Segment Start: Input material

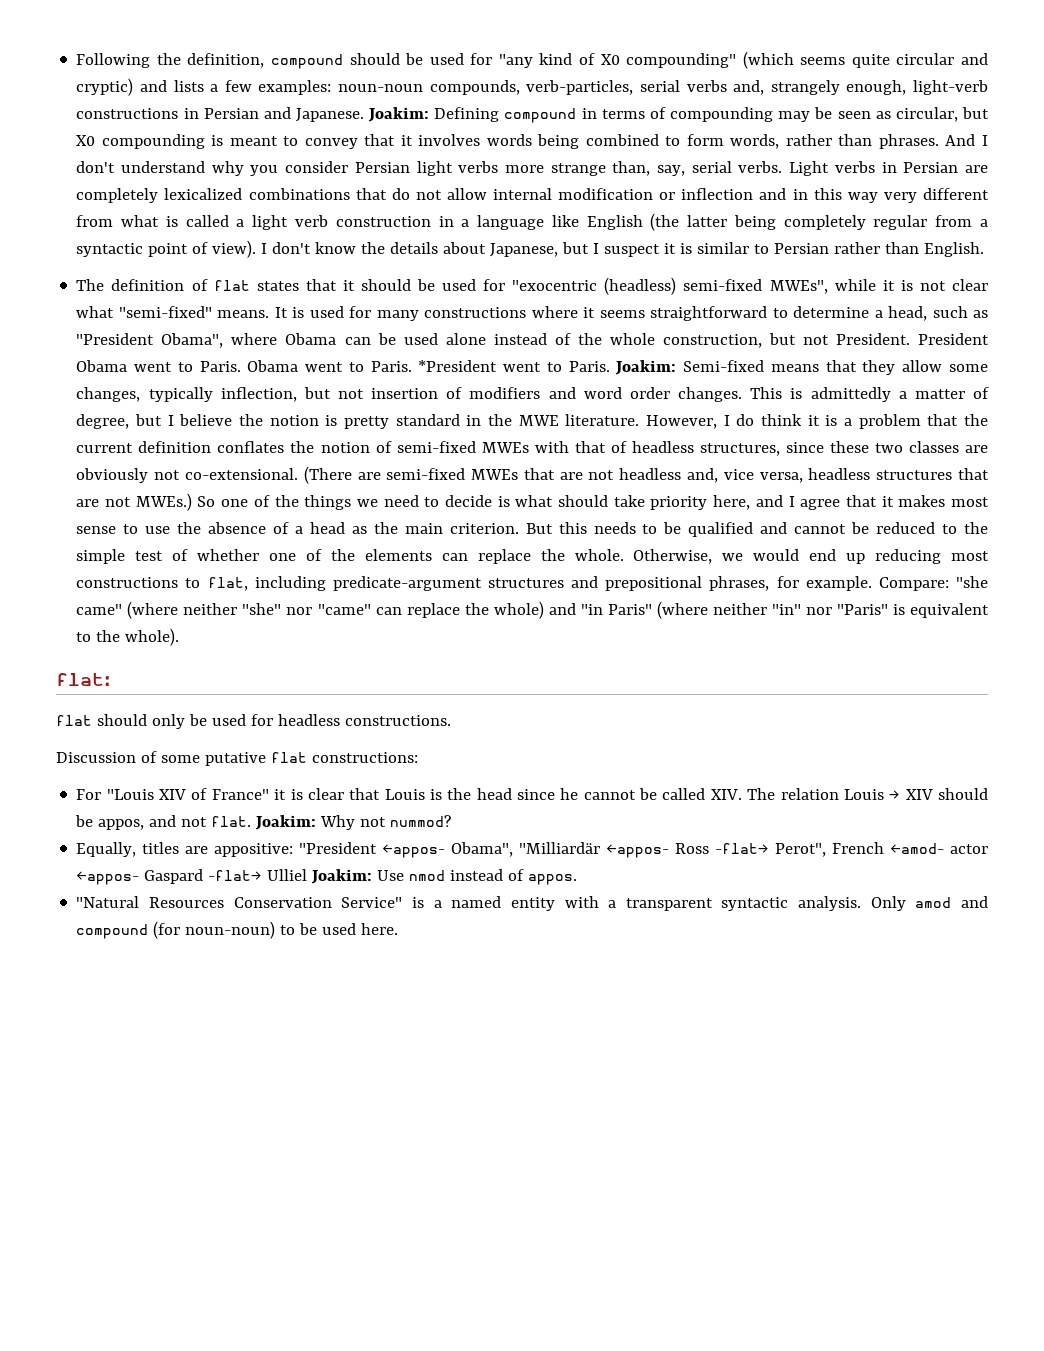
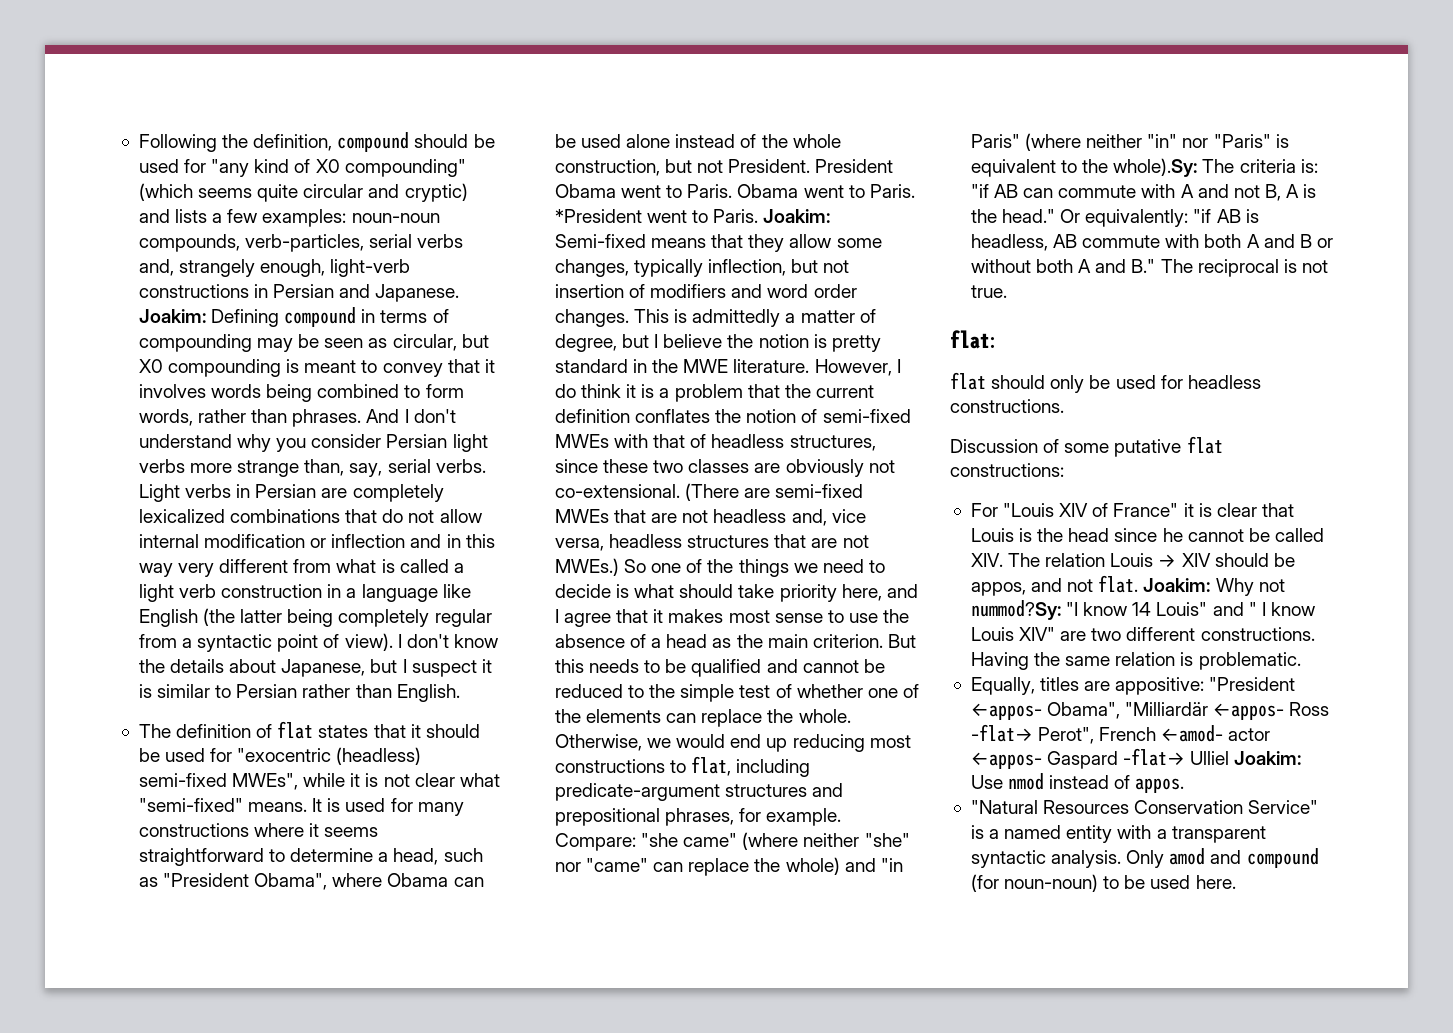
[125,628,180,646] whole). -> [1113,158,1318,177] [970,184,1317,201] [970,209,1259,227] [970,234,1333,251] [970,259,1328,277] [970,285,1007,298] whole).Sy: The criteria is: "if AB can commute with A and not B, A is the head." Or equivalently: "if AB is headless, AB commute with both A and B or without both A and B." The reciprocal is not true.
[390,815,452,827] nummod? -> [970,600,1315,620] [970,627,1315,641] [970,652,1301,670] nummod?Sy: "I know 14 Louis" and " I know Louis XIV" are two different constructions. Having the same relation is problematic.

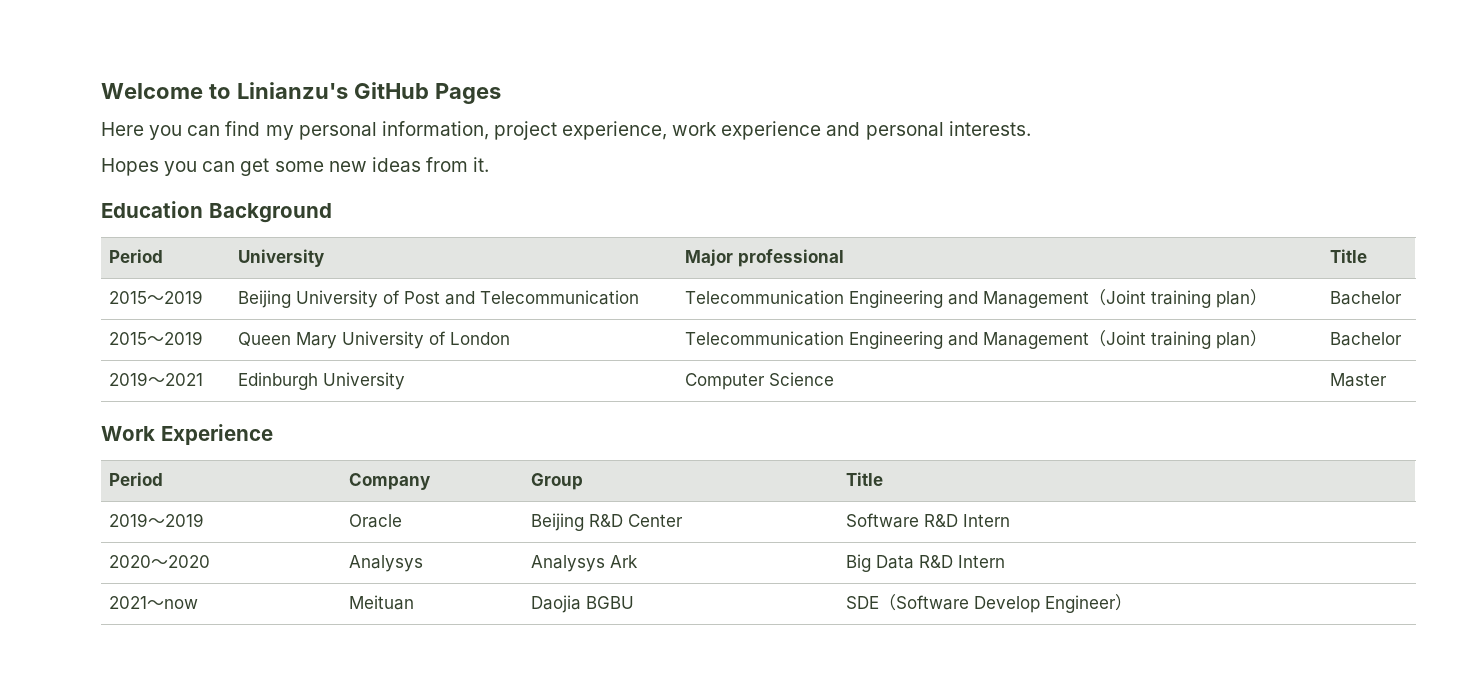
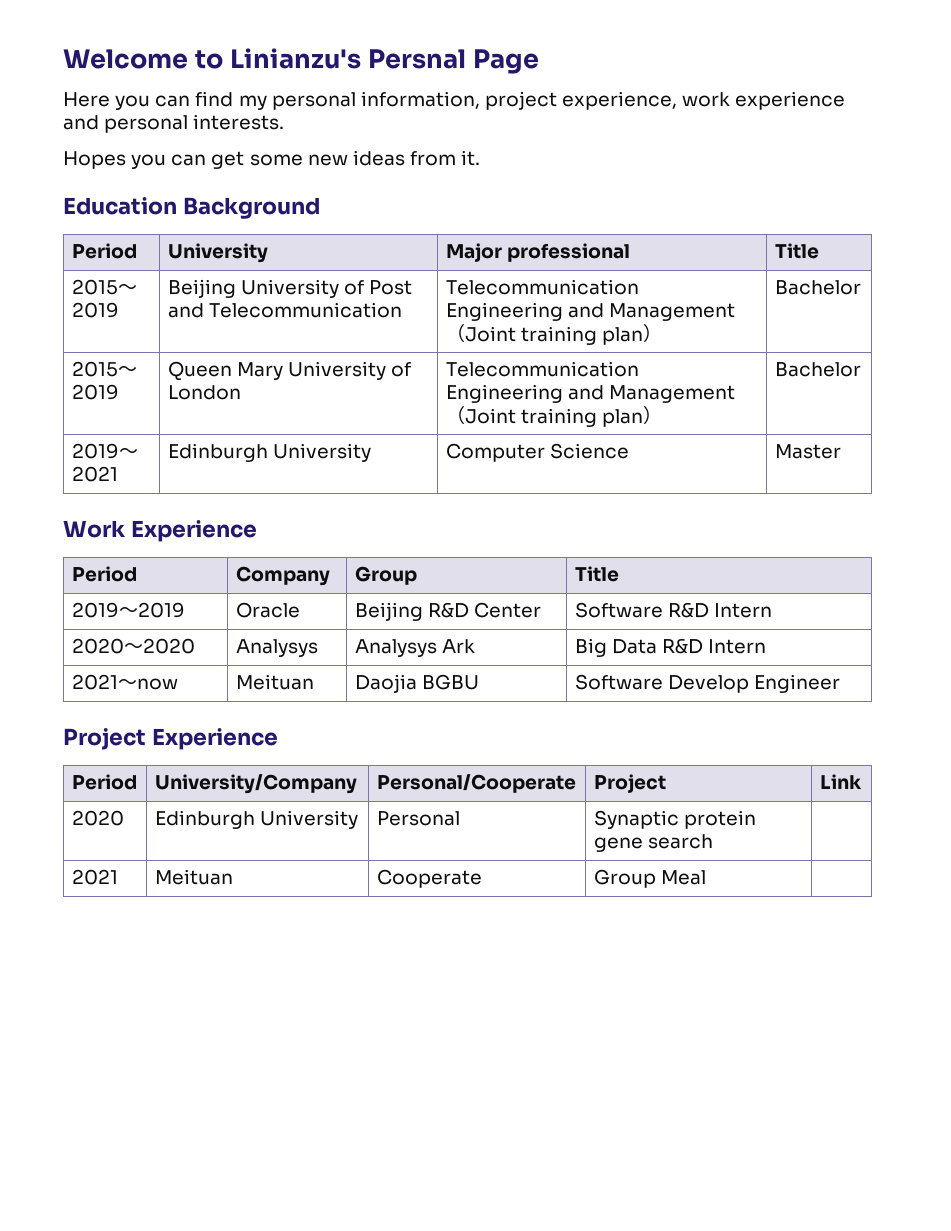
[353,82,501,104] GitHub Pages -> [367,49,539,74] Persnal Page
[845,594,896,611] SDE（ -> (479, 682) none
[1114,594,1132,611] ） -> [63,728,278,750] [71,774,137,790] [154,774,357,794] [376,774,576,793] [593,774,666,793] [819,774,862,789] [71,810,124,826] [154,810,358,829] [376,811,460,826] [593,810,756,829] [593,834,713,852] [71,869,118,885] [154,869,233,885] [376,869,482,888] [593,869,706,888] // Project Experience // Period | University/Company | Personal/Cooperate | Project | Link // 2020 | Edinburgh University | Personal | Synaptic protein gene search | // 2021 | Meituan | Cooperate | Group Meal |

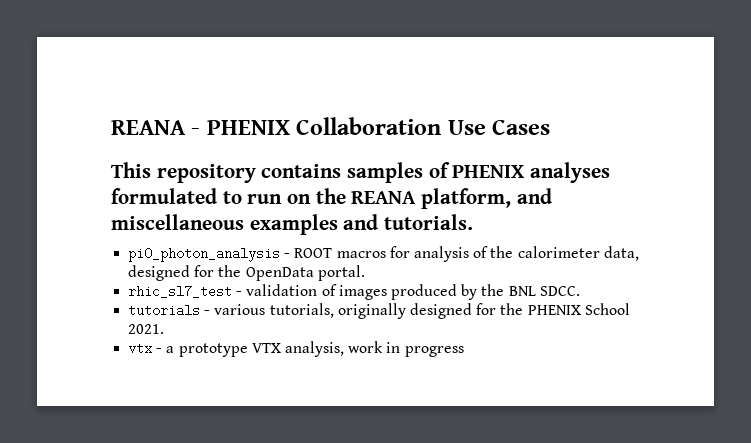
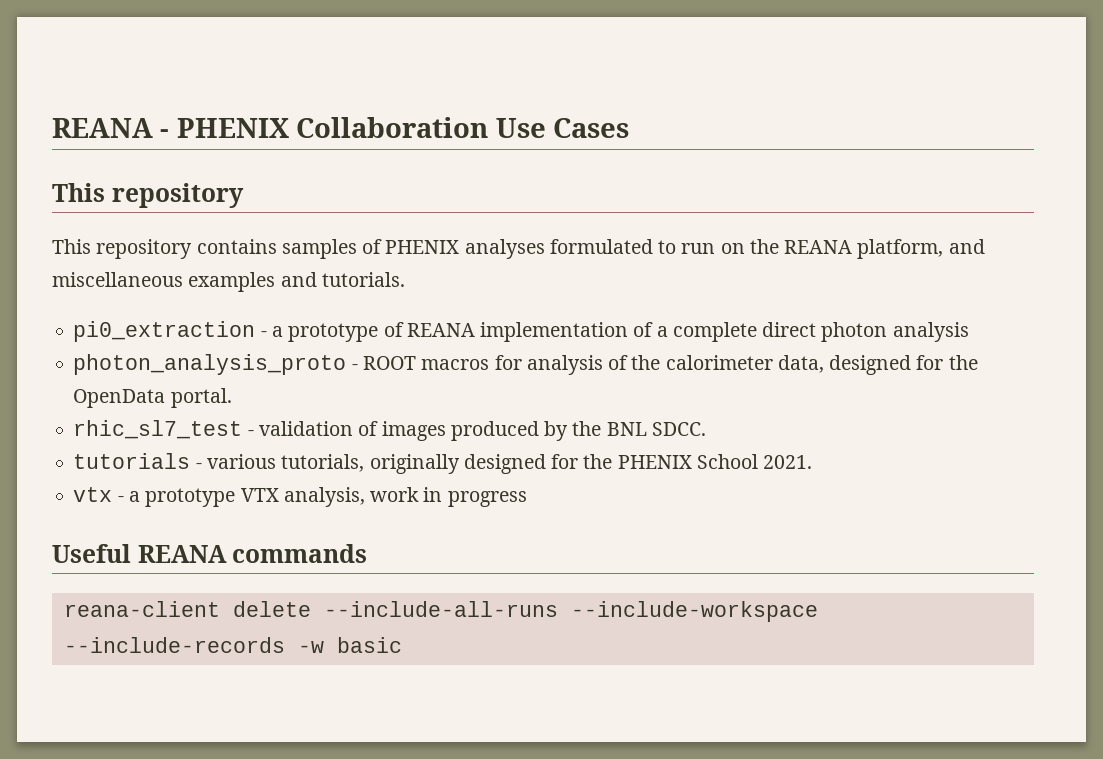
(256, 173) none -> [52,239,193,259] // This repository
[128,247,281,262] pi0_photon_analysis -> [73,321,969,342] [73,354,347,375] pi0_extraction - a prototype of REANA implementation of a complete direct photon analysis // photon_analysis_proto
(464, 351) none -> [52,544,368,563] [63,601,818,622] [63,637,402,653] // Useful REANA commands // reana-client delete --include-all-runs --include-workspace --include-records -w basic

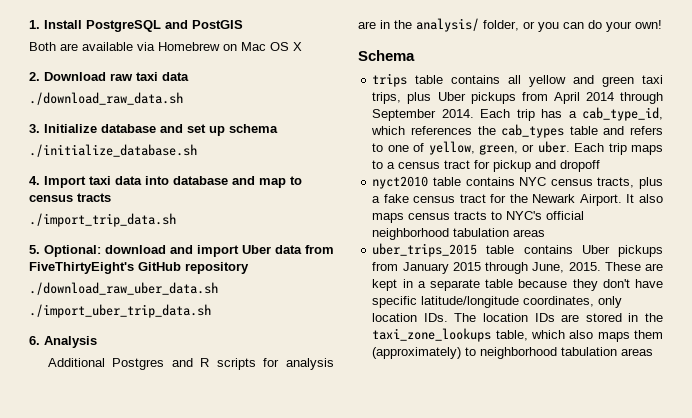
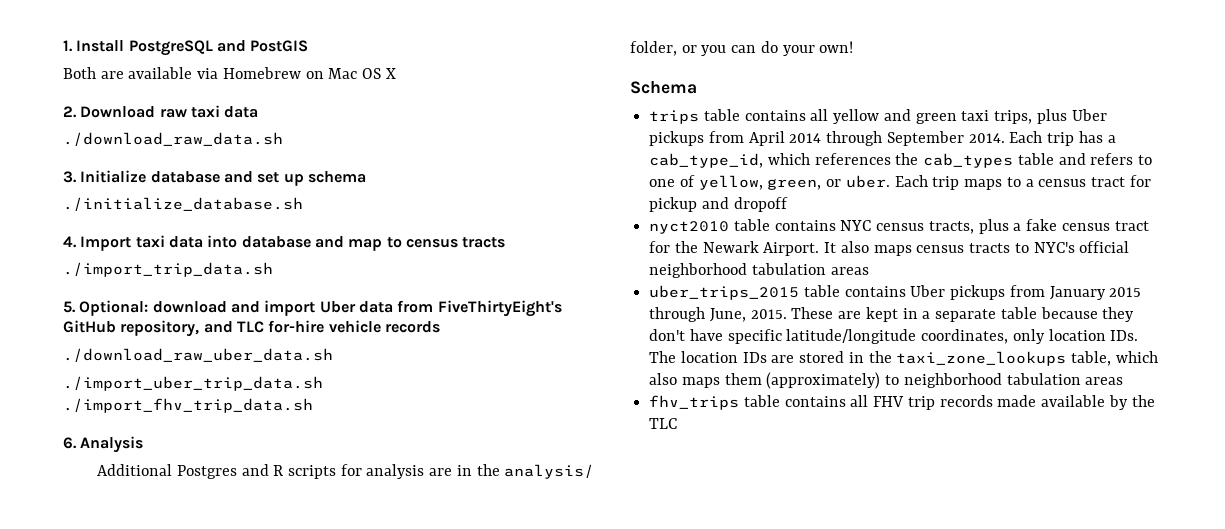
[185,262,249,274] repository -> [120,320,440,337] repository, and TLC for-hire vehicle records
(211, 311) none -> [63,398,313,413] // ./import_fhv_trip_data.sh
(654, 352) none -> [649,395,1155,410] [649,418,678,429] // fhv_trips table contains all FHV trip records made available by the TLC

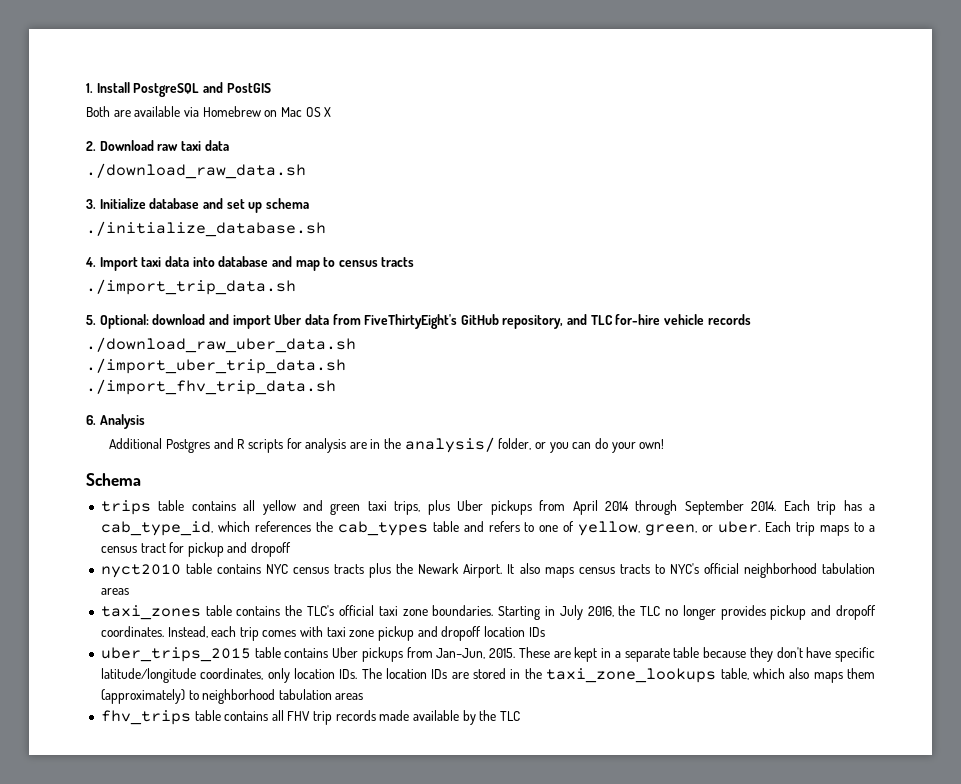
[928,219,1149,234] [649,241,671,253] tracts, plus a fake census tract for -> [334,563,392,578] tracts plus
(869, 271) none -> [100,605,877,620] [100,626,545,641] // taxi_zones table contains the TLC's official taxi zone boundaries. Starting in July 2016, the TLC no longer provides pickup and dropoff coordinates. Instead, each trip comes with taxi zone pickup and dropoff location IDs
[1049,286,1142,300] [649,307,746,322] January 2015 through June, -> [436,648,486,659] Jan–Jun,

Segment End: Input material

== Problem to work on ==
When a line in the data contains "table", return it as written.

== Completed exercise ==
(654, 352) none -> [649,395,1155,410] [649,418,678,429] // fhv_trips table contains all FHV trip records made available by the TLC
(869, 271) none -> [100,605,877,620] [100,626,545,641] // taxi_zones table contains the TLC's official taxi zone boundaries. Starting in July 2016, the TLC no longer provides pickup and dropoff coordinates. Instead, each trip comes with taxi zone pickup and dropoff location IDs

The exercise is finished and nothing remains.